Collected data entries:
=== Begin Enclosure ===
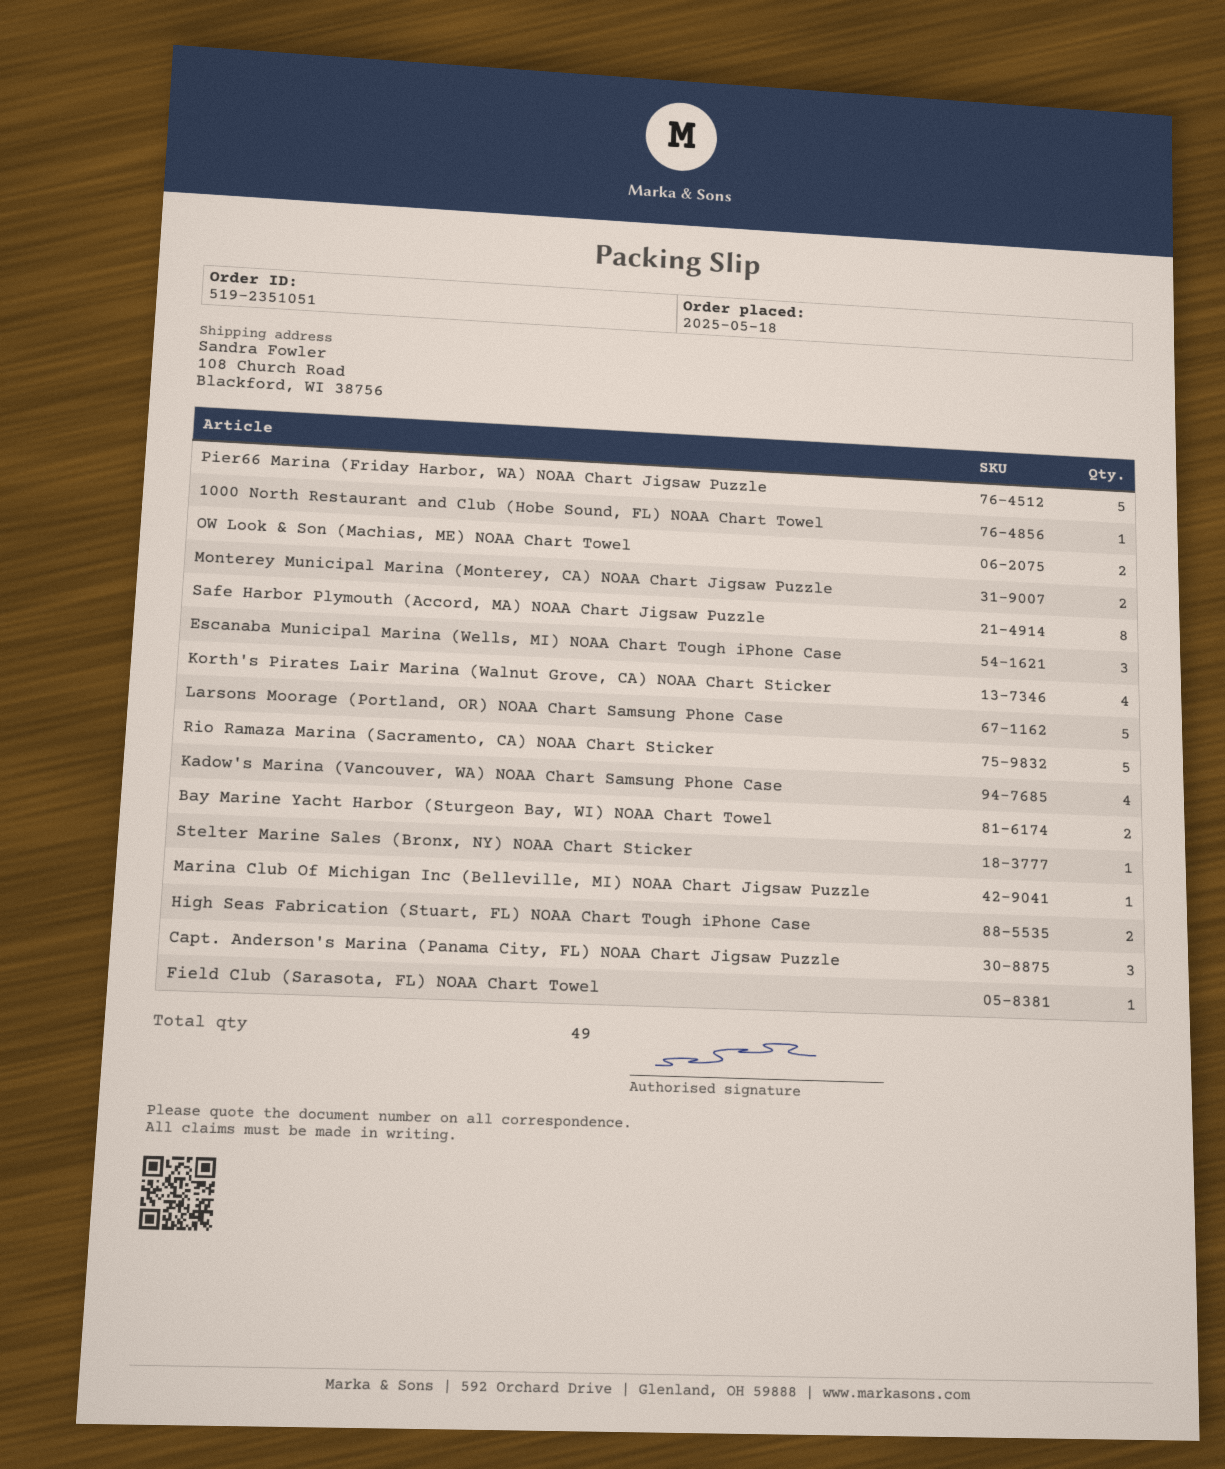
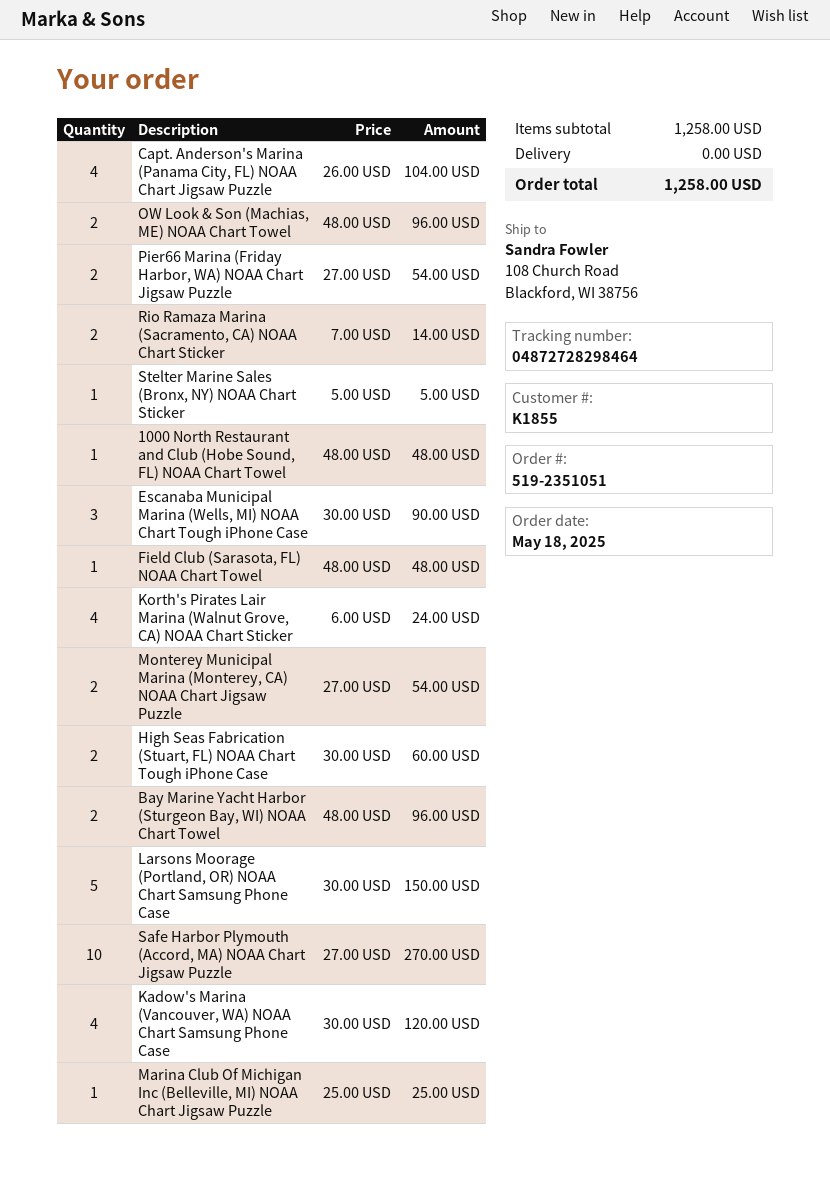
Pier66 Marina (Friday Harbor, WA) NOAA Chart Jigsaw Puzzle: 5 -> 2
Safe Harbor Plymouth (Accord, MA) NOAA Chart Jigsaw Puzzle: 8 -> 10
Rio Ramaza Marina (Sacramento, CA) NOAA Chart Sticker: 5 -> 2
Capt. Anderson's Marina (Panama City, FL) NOAA Chart Jigsaw Puzzle: 3 -> 4

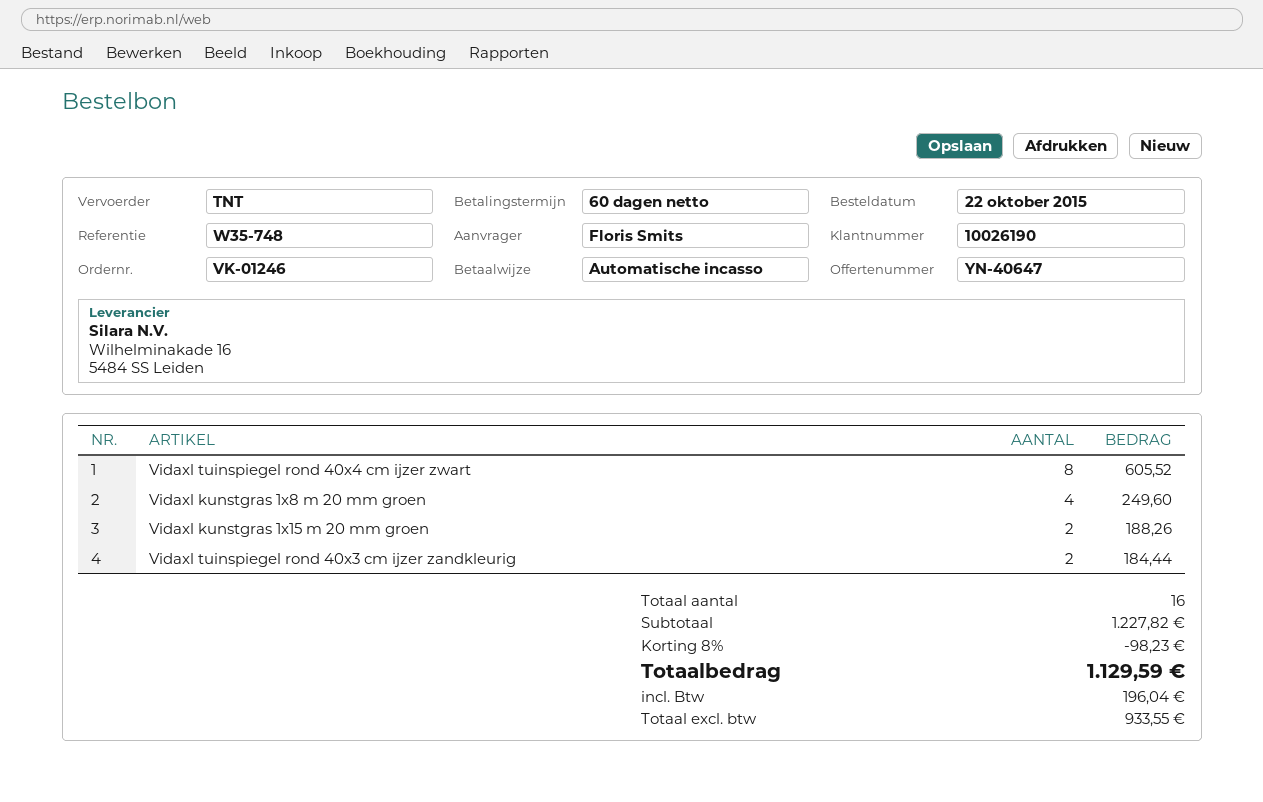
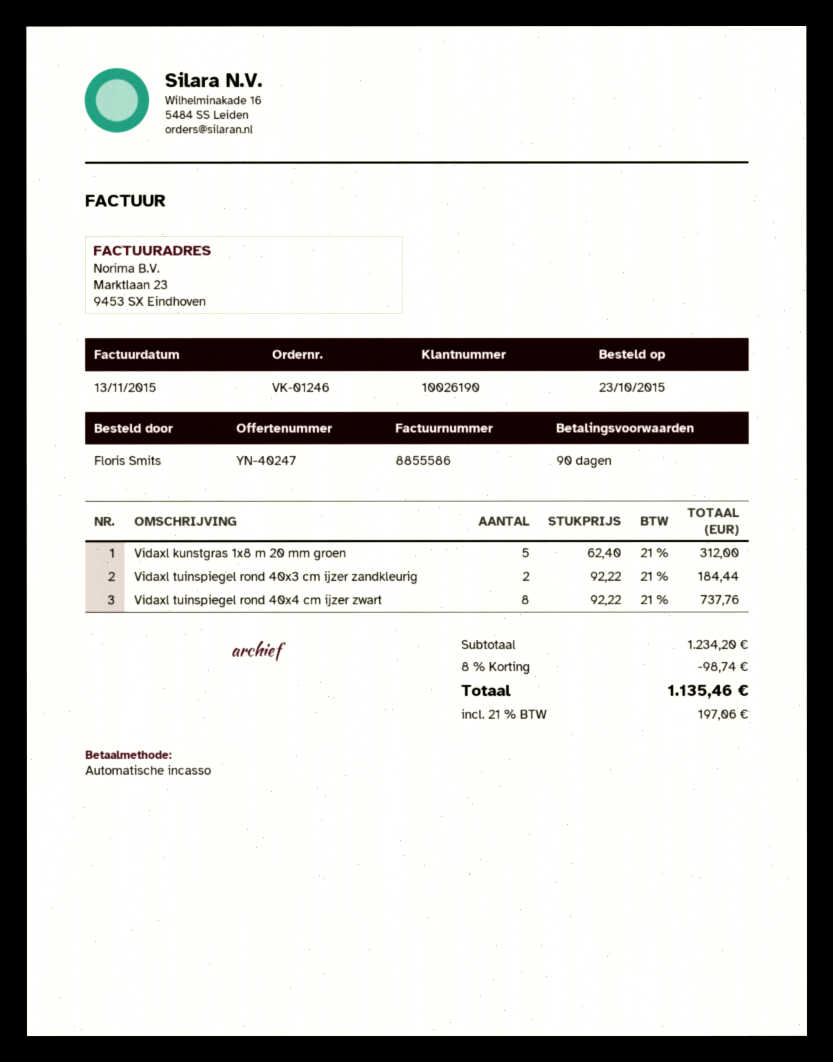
quote number: YN-40647 -> YN-40247
order date: 2015-10-22 -> 2015-10-23
payment terms: 60 days -> 90 days
Vidaxl tuinspiegel rond 40x4 cm ijzer zwart: 8 for 605.52 -> 8 for 737.76
Vidaxl kunstgras 1x8 m 20 mm groen: 4 for 249.60 -> 5 for 312.00
Vidaxl kunstgras 1x15 m 20 mm groen: 2 for 188.26 -> none
subtotal: 1227.82 -> 1234.20
discount: 8% = 98.23 -> 8% = 98.74
tax: 196.04 -> 197.06
total: 1129.59 -> 1135.46

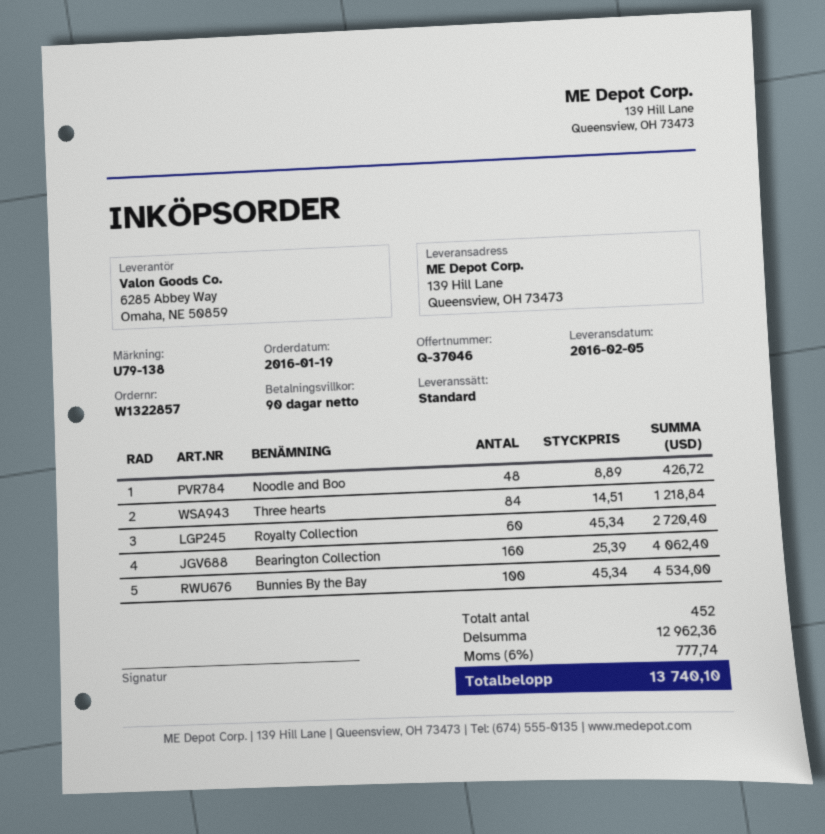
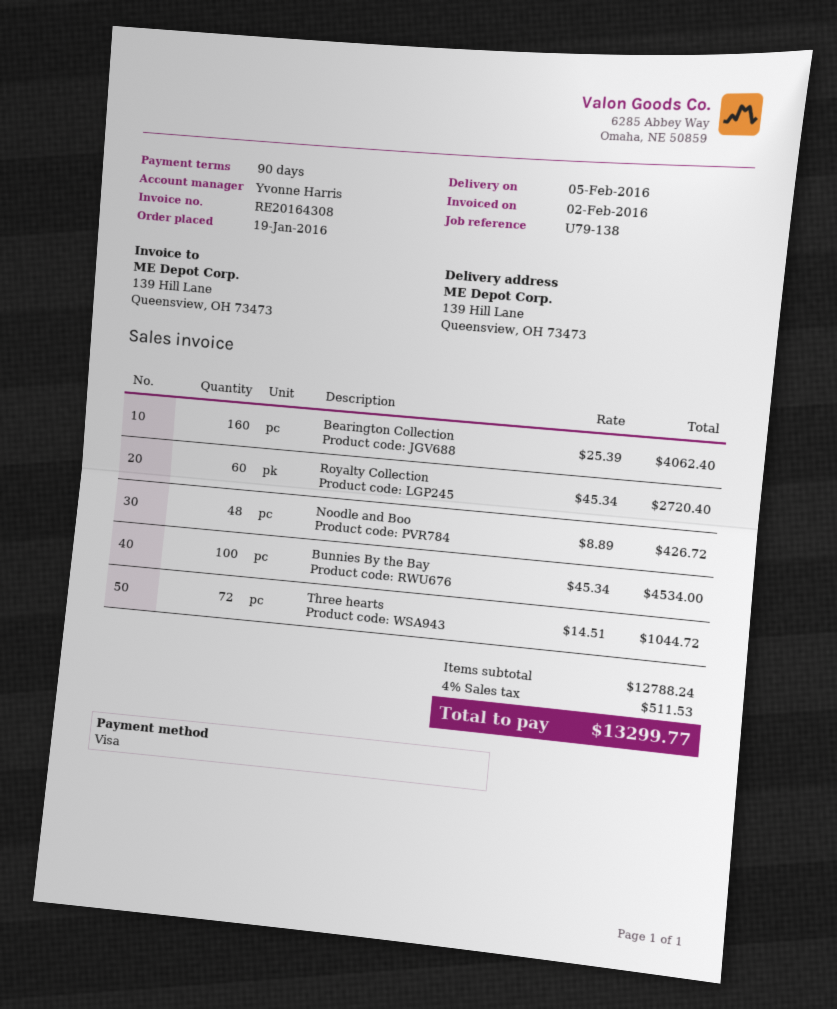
Three hearts: 84 x 14.51 = 1218.84 -> 72 x 14.51 = 1044.72
subtotal: 12962.36 -> 12788.24
tax: 6% = 777.74 -> 4% = 511.53
total: 13740.10 -> 13299.77

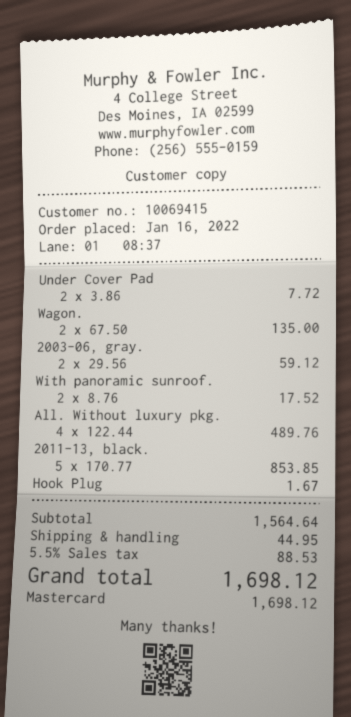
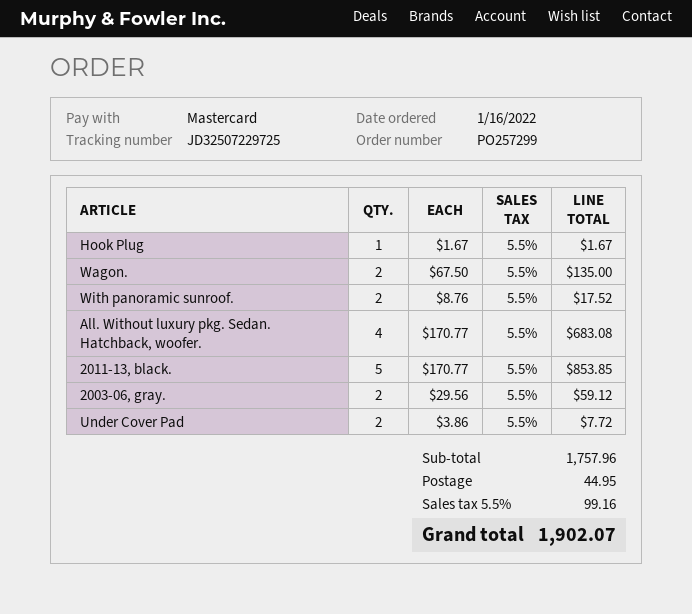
All. Without luxury pkg.: 4 x 122.44 = 489.76 -> 4 x 170.77 = 683.08
subtotal: 1564.64 -> 1757.96
tax: 5.5% = 88.53 -> 5.5% = 99.16
total: 1698.12 -> 1902.07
=== End Enclosure ===
What the task asks » The entries above should be retyped exactly, minus any pictures.

Expected answer »
Pier66 Marina (Friday Harbor, WA) NOAA Chart Jigsaw Puzzle: 5 -> 2
Safe Harbor Plymouth (Accord, MA) NOAA Chart Jigsaw Puzzle: 8 -> 10
Rio Ramaza Marina (Sacramento, CA) NOAA Chart Sticker: 5 -> 2
Capt. Anderson's Marina (Panama City, FL) NOAA Chart Jigsaw Puzzle: 3 -> 4

quote number: YN-40647 -> YN-40247
order date: 2015-10-22 -> 2015-10-23
payment terms: 60 days -> 90 days
Vidaxl tuinspiegel rond 40x4 cm ijzer zwart: 8 for 605.52 -> 8 for 737.76
Vidaxl kunstgras 1x8 m 20 mm groen: 4 for 249.60 -> 5 for 312.00
Vidaxl kunstgras 1x15 m 20 mm groen: 2 for 188.26 -> none
subtotal: 1227.82 -> 1234.20
discount: 8% = 98.23 -> 8% = 98.74
tax: 196.04 -> 197.06
total: 1129.59 -> 1135.46

Three hearts: 84 x 14.51 = 1218.84 -> 72 x 14.51 = 1044.72
subtotal: 12962.36 -> 12788.24
tax: 6% = 777.74 -> 4% = 511.53
total: 13740.10 -> 13299.77

All. Without luxury pkg.: 4 x 122.44 = 489.76 -> 4 x 170.77 = 683.08
subtotal: 1564.64 -> 1757.96
tax: 5.5% = 88.53 -> 5.5% = 99.16
total: 1698.12 -> 1902.07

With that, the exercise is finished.